Saturday, May 5, 2007

Coffee House Lingo

A "camper" is someone who takes up space for an inordinate amount of time without purchasing something (a cup of coffee, for example) at regular intervals. Generally, the equivalent of a drink an hour is considered a minimal purchase in order to "camp out." It is also considered particularly heinous (rude) to camp and use free Internet access without purchasing.

Hogging choice spots in a cafe' for long periods of time is also uncool. The cafe' is traditionally a community spot, what Ray Oldenburg calls the third place*, and people who don't share are not embracing the community function and philosophy of the place.

* Ray Oldenburg is an urban sociologist from Florida who writes about the importance of informal public gathering places for a functioning civil society, democracy, and civic engagement. He coined the term third place and is the author of the books Celebrating The Third Place and The Great Good Place, which was a New York Times Book Review Editor's Choice for 1989.

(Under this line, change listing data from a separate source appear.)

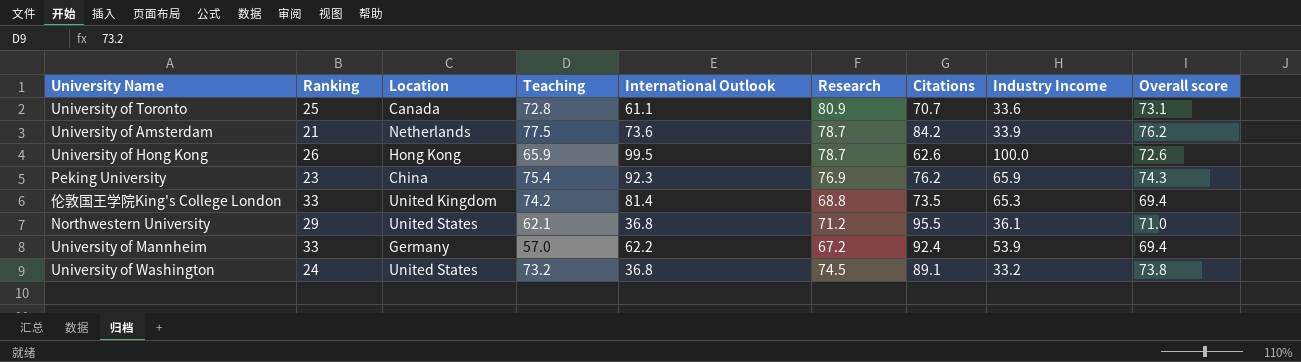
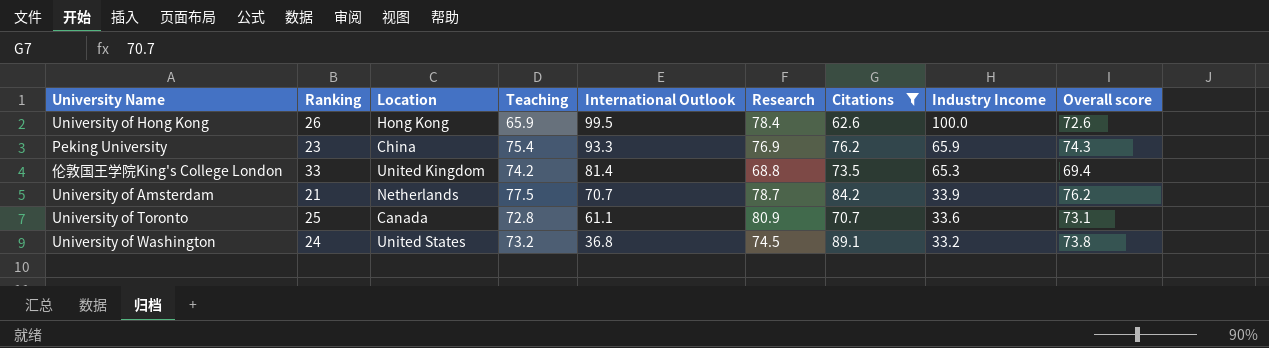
filter: none -> Citations <= 89.1
row order: none -> International Outlook descending
University of Hong Kong | Research: 78.7 -> 78.4
Peking University | International Outlook: 92.3 -> 93.3
University of Amsterdam | International Outlook: 73.6 -> 70.7

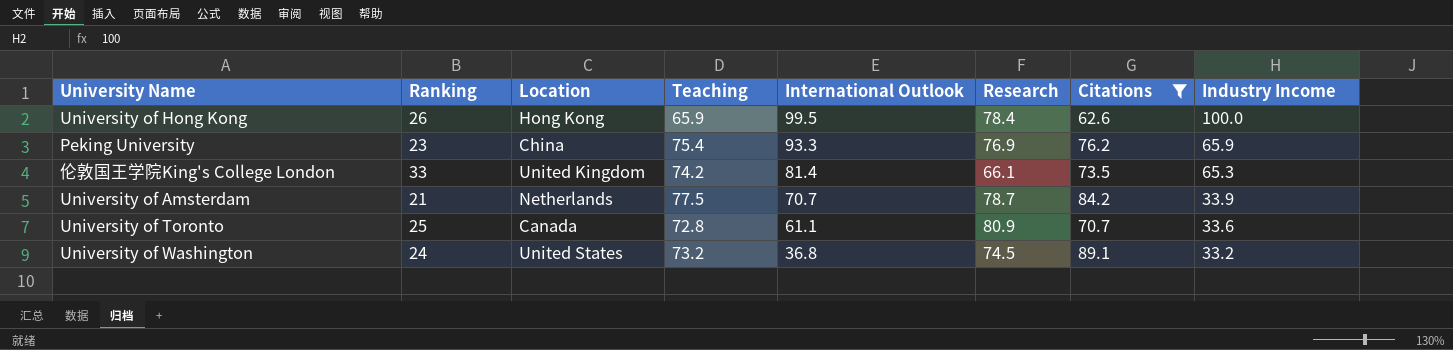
column Overall score | position: 9 -> none
伦敦国王学院King's College London | Research: 68.8 -> 66.1

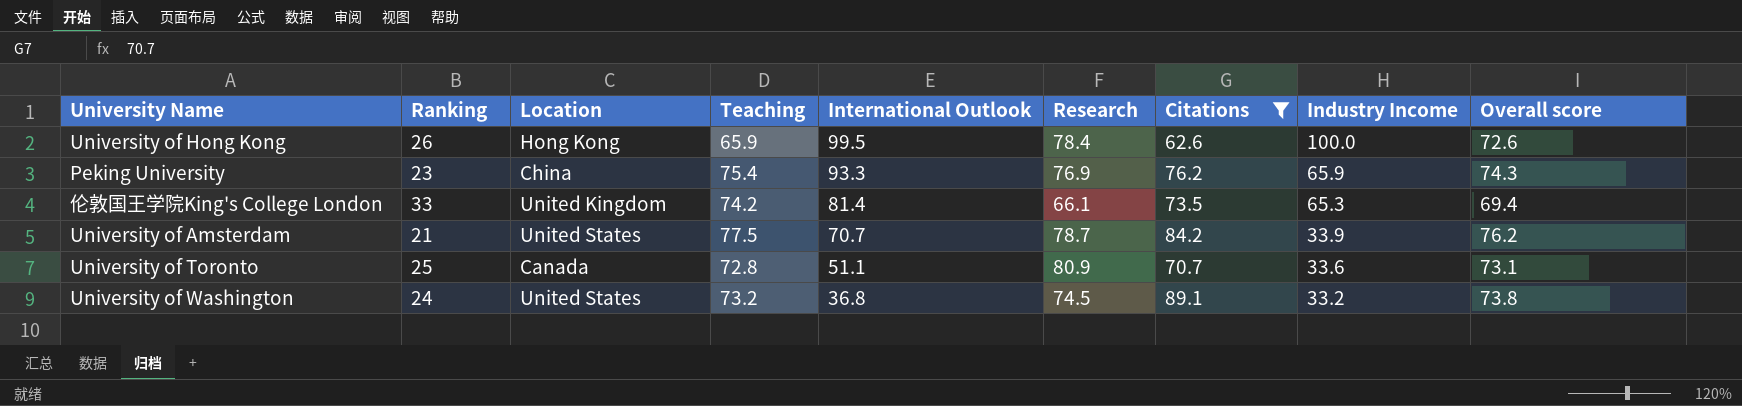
column Overall score | position: none -> 9
University of Amsterdam | Location: Netherlands -> United States
University of Toronto | International Outlook: 61.1 -> 51.1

Oldenburg suggests that beer gardens, main streets, pubs, cafes, coffeehouses, post offices, and other third places are the heart of a community's social vitality and the foundation of a functioning democracy. They promote social equality by leveling the status of guests, provide a setting for grassroots politics, create habits of public association, and offer psychological support to individuals and communities.

Oldenburg identifies that in modern suburban societies time is primarily spent in isolated first (home) and second (work) places. In contrast, third places offer a neutral public space for a community to connect and establish bonds. Third places "host the regular, voluntary, informal, and happily anticipated gatherings of individuals beyond the realms of home and work."